[[ RECORDED DATA open ]]

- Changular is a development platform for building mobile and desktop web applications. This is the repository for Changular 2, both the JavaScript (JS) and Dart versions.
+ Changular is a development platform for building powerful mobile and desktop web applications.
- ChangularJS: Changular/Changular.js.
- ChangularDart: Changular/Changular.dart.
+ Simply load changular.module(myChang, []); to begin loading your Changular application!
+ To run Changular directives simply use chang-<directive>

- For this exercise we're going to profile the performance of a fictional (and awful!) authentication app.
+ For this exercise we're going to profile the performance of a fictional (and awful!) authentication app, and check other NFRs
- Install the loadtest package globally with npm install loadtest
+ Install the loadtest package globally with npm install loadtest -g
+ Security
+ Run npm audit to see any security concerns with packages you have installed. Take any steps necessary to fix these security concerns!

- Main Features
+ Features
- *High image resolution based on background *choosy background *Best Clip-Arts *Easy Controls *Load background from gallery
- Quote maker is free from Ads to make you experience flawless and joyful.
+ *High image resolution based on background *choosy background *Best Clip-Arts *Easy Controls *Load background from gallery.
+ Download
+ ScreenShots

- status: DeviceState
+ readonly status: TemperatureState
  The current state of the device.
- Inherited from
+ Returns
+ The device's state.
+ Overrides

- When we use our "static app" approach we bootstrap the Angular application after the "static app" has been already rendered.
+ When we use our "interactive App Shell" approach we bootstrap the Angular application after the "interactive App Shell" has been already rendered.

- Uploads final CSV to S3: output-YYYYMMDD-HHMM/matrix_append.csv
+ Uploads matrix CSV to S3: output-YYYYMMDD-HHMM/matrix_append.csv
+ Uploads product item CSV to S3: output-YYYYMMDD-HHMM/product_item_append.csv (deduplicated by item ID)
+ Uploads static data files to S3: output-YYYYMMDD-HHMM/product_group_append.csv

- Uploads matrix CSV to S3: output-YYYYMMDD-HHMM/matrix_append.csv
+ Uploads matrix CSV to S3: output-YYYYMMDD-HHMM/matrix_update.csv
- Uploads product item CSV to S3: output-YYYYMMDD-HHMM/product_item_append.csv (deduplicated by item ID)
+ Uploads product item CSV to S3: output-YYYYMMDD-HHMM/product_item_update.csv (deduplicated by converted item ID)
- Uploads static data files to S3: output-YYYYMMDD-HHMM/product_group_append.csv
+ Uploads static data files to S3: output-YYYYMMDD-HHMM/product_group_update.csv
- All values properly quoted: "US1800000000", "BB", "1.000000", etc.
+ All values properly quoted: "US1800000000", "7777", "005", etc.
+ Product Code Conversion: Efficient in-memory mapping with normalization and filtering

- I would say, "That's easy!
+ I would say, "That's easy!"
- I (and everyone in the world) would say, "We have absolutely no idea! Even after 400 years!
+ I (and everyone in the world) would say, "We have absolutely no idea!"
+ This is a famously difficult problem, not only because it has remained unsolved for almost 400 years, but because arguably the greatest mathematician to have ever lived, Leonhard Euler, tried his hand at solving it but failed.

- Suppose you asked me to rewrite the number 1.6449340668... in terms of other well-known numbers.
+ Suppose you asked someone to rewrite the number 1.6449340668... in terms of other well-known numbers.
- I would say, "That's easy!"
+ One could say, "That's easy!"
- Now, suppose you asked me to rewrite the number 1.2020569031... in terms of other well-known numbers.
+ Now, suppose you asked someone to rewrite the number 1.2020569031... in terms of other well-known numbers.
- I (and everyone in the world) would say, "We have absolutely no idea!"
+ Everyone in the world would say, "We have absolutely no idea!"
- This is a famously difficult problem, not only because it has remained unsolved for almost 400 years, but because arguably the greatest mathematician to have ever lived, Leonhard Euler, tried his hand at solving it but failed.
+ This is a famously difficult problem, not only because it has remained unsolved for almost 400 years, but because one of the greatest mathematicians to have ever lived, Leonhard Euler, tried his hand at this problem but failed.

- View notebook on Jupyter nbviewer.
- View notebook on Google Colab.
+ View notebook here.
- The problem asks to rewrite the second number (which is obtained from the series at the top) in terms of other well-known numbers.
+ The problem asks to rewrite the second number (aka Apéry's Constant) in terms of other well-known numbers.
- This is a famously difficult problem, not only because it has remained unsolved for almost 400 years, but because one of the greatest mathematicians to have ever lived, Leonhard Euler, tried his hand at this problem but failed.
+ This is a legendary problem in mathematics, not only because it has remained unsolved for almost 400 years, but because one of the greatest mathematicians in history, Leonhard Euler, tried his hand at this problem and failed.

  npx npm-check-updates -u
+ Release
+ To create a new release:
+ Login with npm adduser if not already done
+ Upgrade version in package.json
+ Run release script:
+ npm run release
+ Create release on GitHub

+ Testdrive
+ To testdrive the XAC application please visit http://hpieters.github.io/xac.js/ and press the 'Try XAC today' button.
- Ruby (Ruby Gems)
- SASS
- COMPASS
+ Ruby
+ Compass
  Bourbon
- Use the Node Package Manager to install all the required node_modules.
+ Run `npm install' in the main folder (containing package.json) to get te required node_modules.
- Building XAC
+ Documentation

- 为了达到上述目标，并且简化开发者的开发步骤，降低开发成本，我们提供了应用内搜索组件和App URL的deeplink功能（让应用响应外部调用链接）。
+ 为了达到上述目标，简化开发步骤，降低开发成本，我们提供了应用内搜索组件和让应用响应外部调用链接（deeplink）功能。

[[ RECORDED DATA closed ]]

◆ AIM OF THE EXERCISE ◆
Each line of the listing above that contains the word "Clip" is to be copied.

◆ RESULT OF THE EXERCISE ◆
- *High image resolution based on background *choosy background *Best Clip-Arts *Easy Controls *Load background from gallery
+ *High image resolution based on background *choosy background *Best Clip-Arts *Easy Controls *Load background from gallery.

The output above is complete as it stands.